The problem:
Below are records; reproduce exactly the lines from the one containing "shipping: 35.99 -> 4.00" through the end, both included, and only those.

Stored entries
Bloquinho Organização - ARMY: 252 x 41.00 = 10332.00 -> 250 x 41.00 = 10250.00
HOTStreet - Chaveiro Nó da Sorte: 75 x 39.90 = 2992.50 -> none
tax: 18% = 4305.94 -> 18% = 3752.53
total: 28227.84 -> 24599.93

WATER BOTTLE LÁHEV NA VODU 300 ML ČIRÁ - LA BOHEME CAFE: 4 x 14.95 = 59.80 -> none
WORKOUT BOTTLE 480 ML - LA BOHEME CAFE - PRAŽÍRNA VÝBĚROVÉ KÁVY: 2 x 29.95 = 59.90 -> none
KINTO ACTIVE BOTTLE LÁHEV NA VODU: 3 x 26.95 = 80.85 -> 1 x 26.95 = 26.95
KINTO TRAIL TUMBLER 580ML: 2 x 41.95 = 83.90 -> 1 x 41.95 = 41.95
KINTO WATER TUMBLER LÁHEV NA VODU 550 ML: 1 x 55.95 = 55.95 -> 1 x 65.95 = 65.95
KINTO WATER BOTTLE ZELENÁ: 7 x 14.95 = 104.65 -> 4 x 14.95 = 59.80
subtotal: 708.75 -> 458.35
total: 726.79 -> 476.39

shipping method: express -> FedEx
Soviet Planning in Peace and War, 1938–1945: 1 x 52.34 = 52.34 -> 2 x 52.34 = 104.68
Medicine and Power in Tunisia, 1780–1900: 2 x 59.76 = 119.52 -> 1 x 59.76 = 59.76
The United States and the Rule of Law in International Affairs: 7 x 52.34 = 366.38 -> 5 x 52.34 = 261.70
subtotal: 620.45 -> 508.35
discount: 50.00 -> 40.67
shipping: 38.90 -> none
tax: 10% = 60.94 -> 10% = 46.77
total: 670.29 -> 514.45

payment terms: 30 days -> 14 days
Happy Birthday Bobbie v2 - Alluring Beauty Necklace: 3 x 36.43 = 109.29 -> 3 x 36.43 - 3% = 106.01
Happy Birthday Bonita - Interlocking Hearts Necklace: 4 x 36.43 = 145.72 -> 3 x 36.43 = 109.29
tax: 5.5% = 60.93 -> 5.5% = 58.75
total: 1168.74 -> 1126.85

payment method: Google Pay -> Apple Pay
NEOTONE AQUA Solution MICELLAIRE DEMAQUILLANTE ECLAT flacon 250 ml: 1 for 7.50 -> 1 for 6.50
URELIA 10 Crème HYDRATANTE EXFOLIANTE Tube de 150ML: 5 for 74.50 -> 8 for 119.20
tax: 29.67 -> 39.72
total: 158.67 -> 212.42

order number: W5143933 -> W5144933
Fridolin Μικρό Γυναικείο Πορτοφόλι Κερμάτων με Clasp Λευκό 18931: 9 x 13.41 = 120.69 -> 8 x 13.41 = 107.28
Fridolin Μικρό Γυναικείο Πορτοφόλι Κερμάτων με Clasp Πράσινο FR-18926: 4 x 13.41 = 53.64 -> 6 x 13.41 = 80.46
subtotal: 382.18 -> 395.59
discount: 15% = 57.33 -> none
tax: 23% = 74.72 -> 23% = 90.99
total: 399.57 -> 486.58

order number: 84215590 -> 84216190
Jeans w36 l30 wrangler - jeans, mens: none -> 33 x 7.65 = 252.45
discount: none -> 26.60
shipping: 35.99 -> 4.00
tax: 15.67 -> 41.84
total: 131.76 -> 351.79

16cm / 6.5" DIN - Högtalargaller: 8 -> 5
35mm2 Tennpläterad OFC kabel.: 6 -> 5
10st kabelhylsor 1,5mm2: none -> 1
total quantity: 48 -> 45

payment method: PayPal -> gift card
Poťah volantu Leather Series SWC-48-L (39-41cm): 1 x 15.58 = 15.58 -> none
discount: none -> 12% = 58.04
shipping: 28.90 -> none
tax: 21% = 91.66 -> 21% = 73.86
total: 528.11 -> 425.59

Your solution:
shipping: 35.99 -> 4.00
tax: 15.67 -> 41.84
total: 131.76 -> 351.79

16cm / 6.5" DIN - Högtalargaller: 8 -> 5
35mm2 Tennpläterad OFC kabel.: 6 -> 5
10st kabelhylsor 1,5mm2: none -> 1
total quantity: 48 -> 45

payment method: PayPal -> gift card
Poťah volantu Leather Series SWC-48-L (39-41cm): 1 x 15.58 = 15.58 -> none
discount: none -> 12% = 58.04
shipping: 28.90 -> none
tax: 21% = 91.66 -> 21% = 73.86
total: 528.11 -> 425.59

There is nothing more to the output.